THE TASK: The answer must consist of every line from the entries below that contains the word "filter".
━━━━━━━━━━━━━━━━
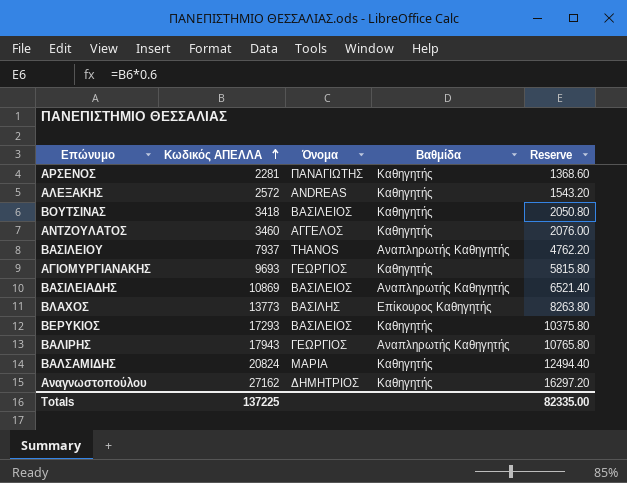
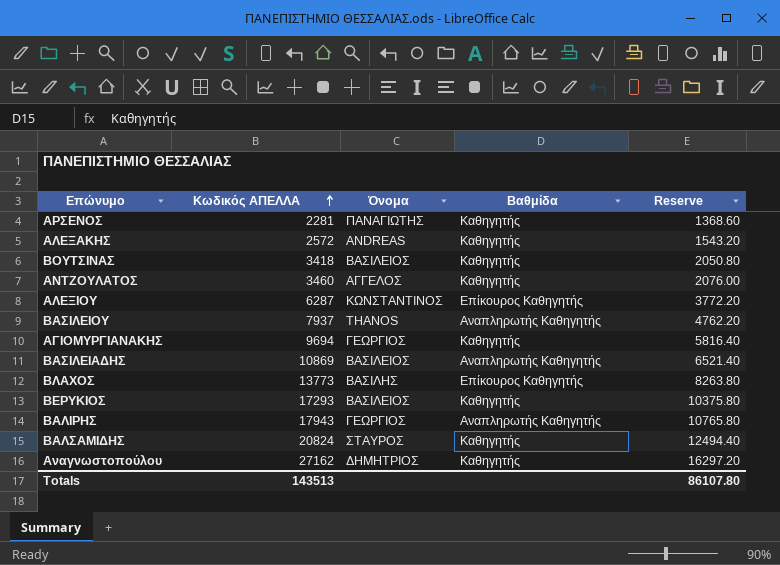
row ΑΛΕΞΙΟΥ: none -> 6287 | ΚΩΝΣΤΑΝΤΙΝΟΣ | Επίκουρος Καθηγητής | 3772.20
ΑΓΙΟΜΥΡΓΙΑΝΑΚΗΣ | Κωδικός ΑΠΕΛΛΑ: 9693 -> 9694
ΑΓΙΟΜΥΡΓΙΑΝΑΚΗΣ | Reserve: 5815.80 -> 5816.40
ΒΑΛΣΑΜΙΔΗΣ | Όνομα: ΜΑΡΙΑ -> ΣΤΑΥΡΟΣ
Totals | Κωδικός ΑΠΕΛΛΑ: 137225 -> 143513
Totals | Reserve: 82335.00 -> 86107.80

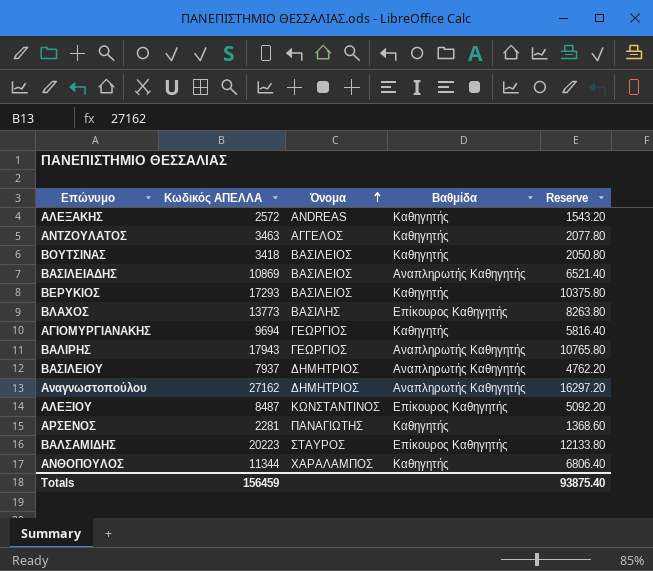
row order: Κωδικός ΑΠΕΛΛΑ ascending -> Όνομα ascending
ΑΝΤΖΟΥΛΑΤΟΣ | Κωδικός ΑΠΕΛΛΑ: 3460 -> 3463
ΑΝΤΖΟΥΛΑΤΟΣ | Reserve: 2076.00 -> 2077.80
ΒΑΣΙΛΕΙΟΥ | Όνομα: THANOS -> ΔΗΜΗΤΡΙΟΣ
Αναγνωστοπούλου | Βαθμίδα: Καθηγητής -> Αναπληρωτής Καθηγητής
ΑΛΕΞΙΟΥ | Κωδικός ΑΠΕΛΛΑ: 6287 -> 8487
ΑΛΕΞΙΟΥ | Reserve: 3772.20 -> 5092.20
ΒΑΛΣΑΜΙΔΗΣ | Κωδικός ΑΠΕΛΛΑ: 20824 -> 20223
ΒΑΛΣΑΜΙΔΗΣ | Βαθμίδα: Καθηγητής -> Επίκουρος Καθηγητής
ΒΑΛΣΑΜΙΔΗΣ | Reserve: 12494.40 -> 12133.80
row ΑΝΘΟΠΟΥΛΟΣ: none -> 11344 | ΧΑΡΑΛΑΜΠΟΣ | Καθηγητής | 6806.40
Totals | Κωδικός ΑΠΕΛΛΑ: 143513 -> 156459
Totals | Reserve: 86107.80 -> 93875.40

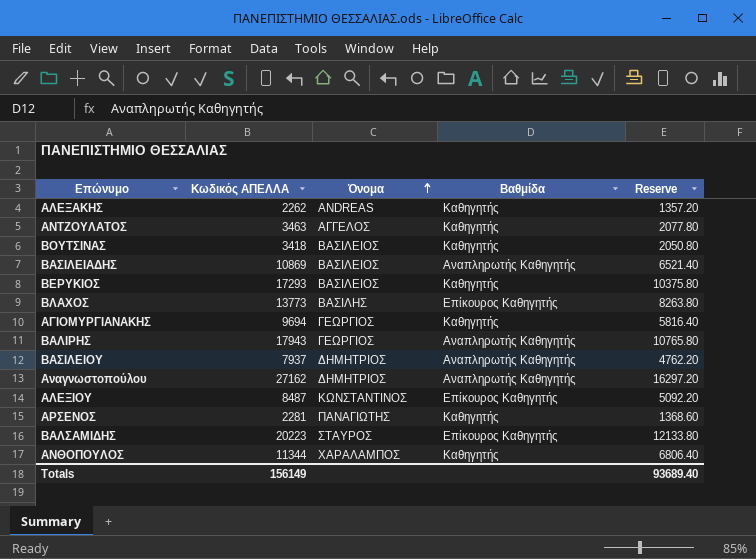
ΑΛΕΞΑΚΗΣ | Κωδικός ΑΠΕΛΛΑ: 2572 -> 2262
ΑΛΕΞΑΚΗΣ | Reserve: 1543.20 -> 1357.20
Totals | Κωδικός ΑΠΕΛΛΑ: 156459 -> 156149
Totals | Reserve: 93875.40 -> 93689.40

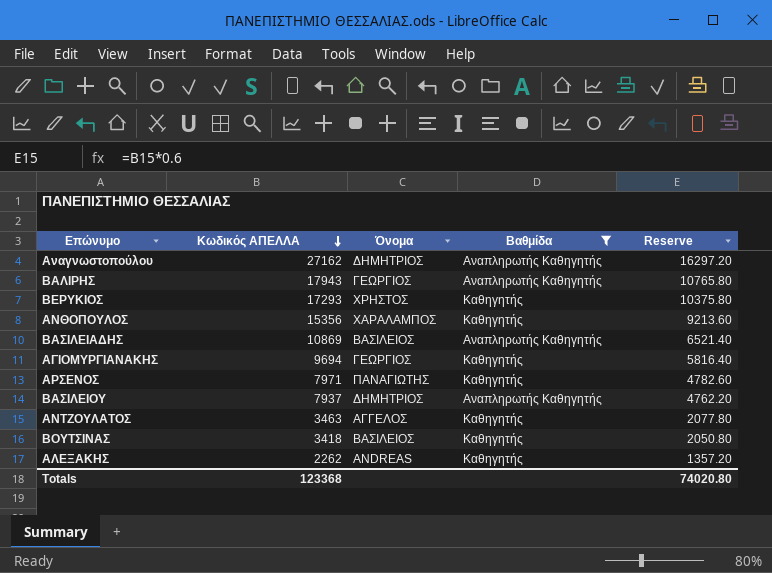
filter: none -> Βαθμίδα != Επίκουρος Καθηγητής
row order: Όνομα ascending -> Κωδικός ΑΠΕΛΛΑ descending
ΒΕΡΥΚΙΟΣ | Όνομα: ΒΑΣΙΛΕΙΟΣ -> ΧΡΗΣΤΟΣ
ΑΝΘΟΠΟΥΛΟΣ | Κωδικός ΑΠΕΛΛΑ: 11344 -> 15356
ΑΝΘΟΠΟΥΛΟΣ | Reserve: 6806.40 -> 9213.60
ΑΡΣΕΝΟΣ | Κωδικός ΑΠΕΛΛΑ: 2281 -> 7971
ΑΡΣΕΝΟΣ | Reserve: 1368.60 -> 4782.60
Totals | Κωδικός ΑΠΕΛΛΑ: 156149 -> 123368
Totals | Reserve: 93689.40 -> 74020.80

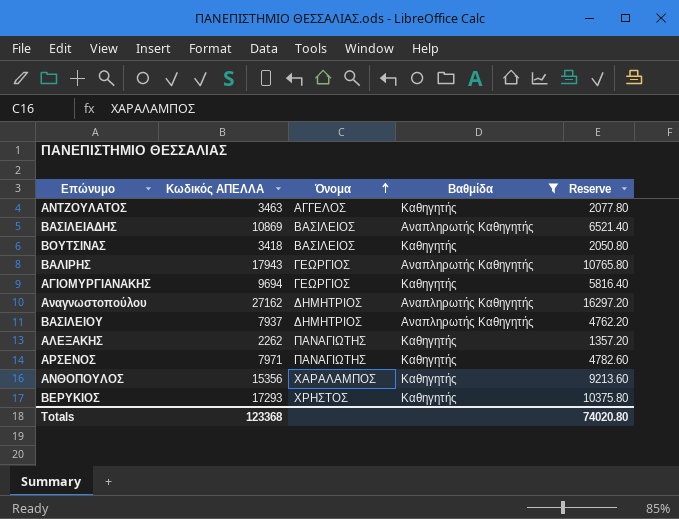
row order: Κωδικός ΑΠΕΛΛΑ descending -> Όνομα ascending
ΑΛΕΞΑΚΗΣ | Όνομα: ANDREAS -> ΠΑΝΑΓΙΩΤΗΣ

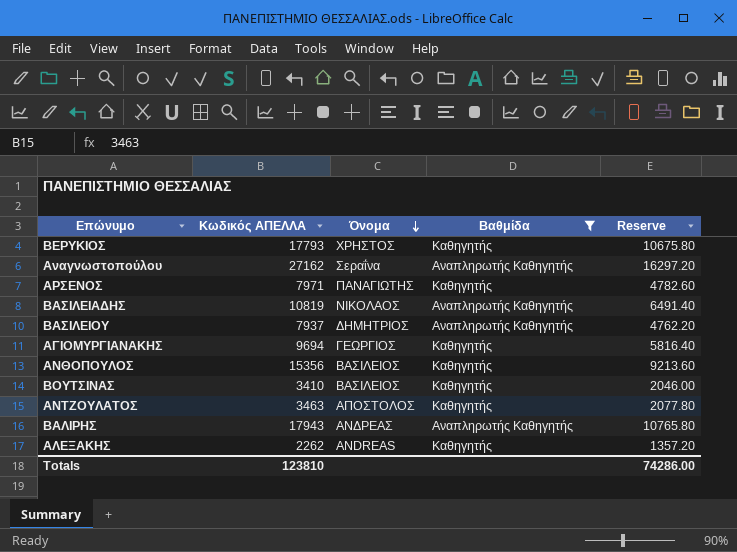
row order: Όνομα ascending -> Όνομα descending
ΒΕΡΥΚΙΟΣ | Κωδικός ΑΠΕΛΛΑ: 17293 -> 17793
ΒΕΡΥΚΙΟΣ | Reserve: 10375.80 -> 10675.80
Αναγνωστοπούλου | Όνομα: ΔΗΜΗΤΡΙΟΣ -> Σεραΐνα
ΒΑΣΙΛΕΙΑΔΗΣ | Κωδικός ΑΠΕΛΛΑ: 10869 -> 10819
ΒΑΣΙΛΕΙΑΔΗΣ | Όνομα: ΒΑΣΙΛΕΙΟΣ -> ΝΙΚΟΛΑΟΣ
ΒΑΣΙΛΕΙΑΔΗΣ | Reserve: 6521.40 -> 6491.40
ΑΝΘΟΠΟΥΛΟΣ | Όνομα: ΧΑΡΑΛΑΜΠΟΣ -> ΒΑΣΙΛΕΙΟΣ
ΒΟΥΤΣΙΝΑΣ | Κωδικός ΑΠΕΛΛΑ: 3418 -> 3410
ΒΟΥΤΣΙΝΑΣ | Reserve: 2050.80 -> 2046.00
ΑΝΤΖΟΥΛΑΤΟΣ | Όνομα: ΑΓΓΕΛΟΣ -> ΑΠΟΣΤΟΛΟΣ
ΒΑΛΙΡΗΣ | Όνομα: ΓΕΩΡΓΙΟΣ -> ΑΝΔΡΕΑΣ
ΑΛΕΞΑΚΗΣ | Όνομα: ΠΑΝΑΓΙΩΤΗΣ -> ANDREAS
Totals | Κωδικός ΑΠΕΛΛΑ: 123368 -> 123810
Totals | Reserve: 74020.80 -> 74286.00

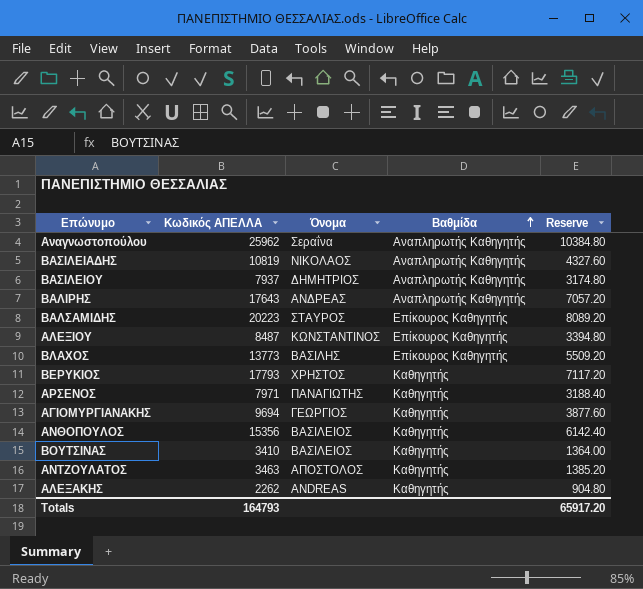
filter: Βαθμίδα != Επίκουρος Καθηγητής -> none
row order: Όνομα descending -> Βαθμίδα ascending
column Reserve | formula: [Κωδικός ΑΠΕΛΛΑ] * 0.6 -> [Κωδικός ΑΠΕΛΛΑ] * 0.4
Αναγνωστοπούλου | Κωδικός ΑΠΕΛΛΑ: 27162 -> 25962
ΒΑΛΙΡΗΣ | Κωδικός ΑΠΕΛΛΑ: 17943 -> 17643
Totals | Κωδικός ΑΠΕΛΛΑ: 123810 -> 164793
Totals | Reserve: 74286.00 -> 65917.20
━━━━━━━━━━━━━━━━
PROBLEM SOLUTION:
filter: none -> Βαθμίδα != Επίκουρος Καθηγητής
filter: Βαθμίδα != Επίκουρος Καθηγητής -> none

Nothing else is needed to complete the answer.